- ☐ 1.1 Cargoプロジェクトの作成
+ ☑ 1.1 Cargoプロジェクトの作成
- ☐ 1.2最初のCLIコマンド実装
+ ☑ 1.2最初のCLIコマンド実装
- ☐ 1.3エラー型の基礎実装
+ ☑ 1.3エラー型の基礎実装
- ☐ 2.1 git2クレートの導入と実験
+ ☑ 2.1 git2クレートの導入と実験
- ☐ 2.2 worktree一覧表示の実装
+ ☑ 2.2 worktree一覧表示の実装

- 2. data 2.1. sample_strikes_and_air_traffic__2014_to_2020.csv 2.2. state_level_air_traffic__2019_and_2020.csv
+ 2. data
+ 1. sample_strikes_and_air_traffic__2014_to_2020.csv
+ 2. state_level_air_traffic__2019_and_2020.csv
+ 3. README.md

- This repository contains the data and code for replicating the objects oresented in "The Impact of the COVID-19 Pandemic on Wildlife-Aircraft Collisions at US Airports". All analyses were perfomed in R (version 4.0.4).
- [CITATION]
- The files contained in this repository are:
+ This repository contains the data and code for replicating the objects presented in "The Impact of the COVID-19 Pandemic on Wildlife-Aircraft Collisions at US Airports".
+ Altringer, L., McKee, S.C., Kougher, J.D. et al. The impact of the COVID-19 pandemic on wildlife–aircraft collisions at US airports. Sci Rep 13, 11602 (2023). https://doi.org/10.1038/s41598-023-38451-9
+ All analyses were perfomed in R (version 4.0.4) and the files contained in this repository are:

-------

### How to complete this task
Exact copies of every record are required.

### Exercise response
- ☐ 1.1 Cargoプロジェクトの作成
+ ☑ 1.1 Cargoプロジェクトの作成
- ☐ 1.2最初のCLIコマンド実装
+ ☑ 1.2最初のCLIコマンド実装
- ☐ 1.3エラー型の基礎実装
+ ☑ 1.3エラー型の基礎実装
- ☐ 2.1 git2クレートの導入と実験
+ ☑ 2.1 git2クレートの導入と実験
- ☐ 2.2 worktree一覧表示の実装
+ ☑ 2.2 worktree一覧表示の実装

- 2. data 2.1. sample_strikes_and_air_traffic__2014_to_2020.csv 2.2. state_level_air_traffic__2019_and_2020.csv
+ 2. data
+ 1. sample_strikes_and_air_traffic__2014_to_2020.csv
+ 2. state_level_air_traffic__2019_and_2020.csv
+ 3. README.md

- This repository contains the data and code for replicating the objects oresented in "The Impact of the COVID-19 Pandemic on Wildlife-Aircraft Collisions at US Airports". All analyses were perfomed in R (version 4.0.4).
- [CITATION]
- The files contained in this repository are:
+ This repository contains the data and code for replicating the objects presented in "The Impact of the COVID-19 Pandemic on Wildlife-Aircraft Collisions at US Airports".
+ Altringer, L., McKee, S.C., Kougher, J.D. et al. The impact of the COVID-19 pandemic on wildlife–aircraft collisions at US airports. Sci Rep 13, 11602 (2023). https://doi.org/10.1038/s41598-023-38451-9
+ All analyses were perfomed in R (version 4.0.4) and the files contained in this repository are:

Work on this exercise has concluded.